There is incredible drama in this story. Mephibosheth is the lame son of David’s dearest childhood friend, Jonathan – Saul’s son. Out of David’s love for his friend, now dead as a result of the conflict between David and Saul, he brought Mephibosheth under his protection and care. But now Mephibosheth is joining a rebellion. David responds here by taking the properties he bestowed on Mephibosheth and giving them to Ziba. But the story is not over yet. Forgiveness and love are very much attributes of this king – David.
At Bahurim, a man named Shimei of the family of Saul, comes out and curses David and throws stones at him. He screams, “The Lord has avenged on all of you the blood of the house of Saul, in whose place you have reigned; and the Lord has given the kingdom into the hand of your son Absalom. See, disaster has overtaken you; for you are a man of blood” (16:8). Abishai (Joab’s brother) wants to kill him, but David reprimands him: “If he is cursing because the Lord has said to him, ‘Curse David,’ who then shall say, ‘Why have you done so?’. . .Let him alone, and let him curse; for the Lord has bidden him” (16:10-11). They go to the Jordan.
Here too we see something very unique in David’s temperament – a willingness to hear unpleasant things, a willingness to let men “witness” before him. There was no First Amendment in this time, but David should be seen as laying the foundation for such freedom. Also, don’t forget, David is a king who has “on his staff” an honest prophet – Nathan – who is willing to challenge David’s actions and policies as King.
Back in Jerusalem, Hushai approaches Absalom and offers his loyalty. Absalom is suspicious, but accepts him. Then he asks Ahithophel for his advice about what he should do. He tells him to go in to David’s concubines, that it will communicate to Israel that Absalom has taken his father’s place and has become odious to his father as a result.
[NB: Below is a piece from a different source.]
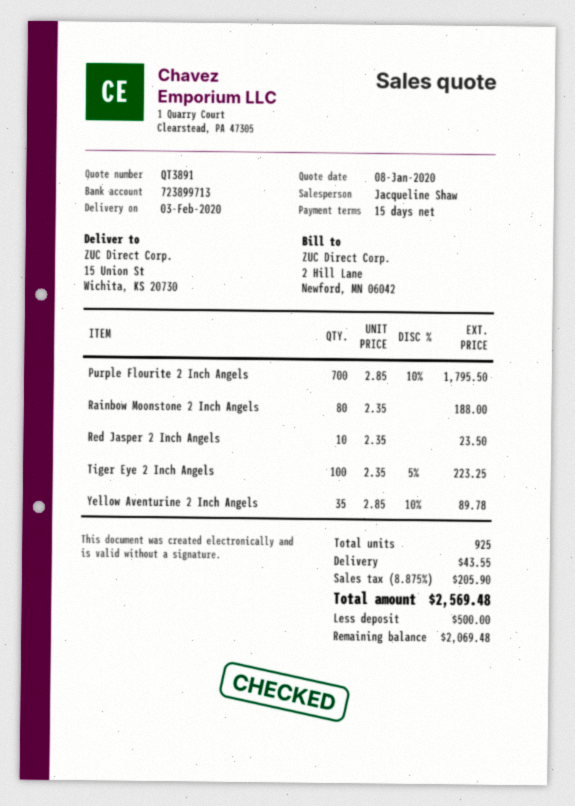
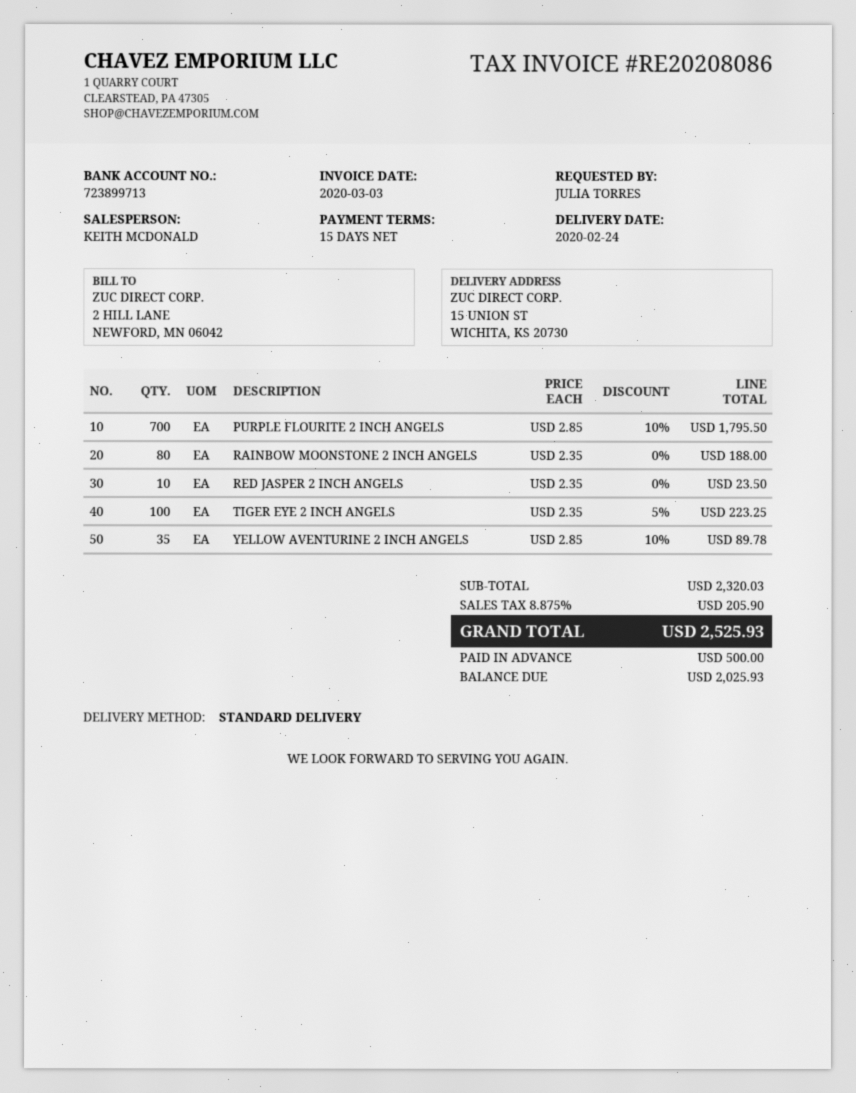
delivery date: 2020-02-03 -> 2020-02-24
sales rep: Jacqueline Shaw -> KEITH MCDONALD
shipping: 43.55 -> none
total: 2569.48 -> 2525.93
balance: 2069.48 -> 2025.93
Mark 13:24-36 - After all the suffering, “the sun will be darkened, and the moon will not give its light, and the stars will be falling from heaven, and the powers in the heavens will be shaken. Then they will see ‘the Son of Man coming in clouds’ with great power and glory. Then he will send out the angels, and gather his elect from the four winds, from the ends of the earth to the ends of heaven” (13:24-27).
What shall we make of Jesus’ words? “I tell, this generation will not pass away until all these things have taken place. Heaven and earth will pass away, but my words will not pass away” (13:30-31). And then these really troubling words: “No one knows, however, when that day or hour will come—neither the angels in heaven, nor the Son; only the Father knows. Be on watch, be alert, for you do not know when the time will come” (13:33). What to make of them?
The mix of allusions in chapter 13–allusions to sufferings we know the disciples will all face after Jesus’ death and resurrection and allusions to what seems to be the end of the world – makes it very confusing. Clearly the first apostles of Jesus went out with an expectation that His Second Coming and the Parousia would come in their life-times. And when that did not happen, the apprehension about the “end times” became an obsession among many in the wider Christian community even to this day. Harold Camping thought he had it all figured out in 2011. Maybe the key is that the end-time comes for each and every one of us – at our deaths; and we should live our lives on alert to the frailty and transience of everything in this life, preparing it for Christ every day.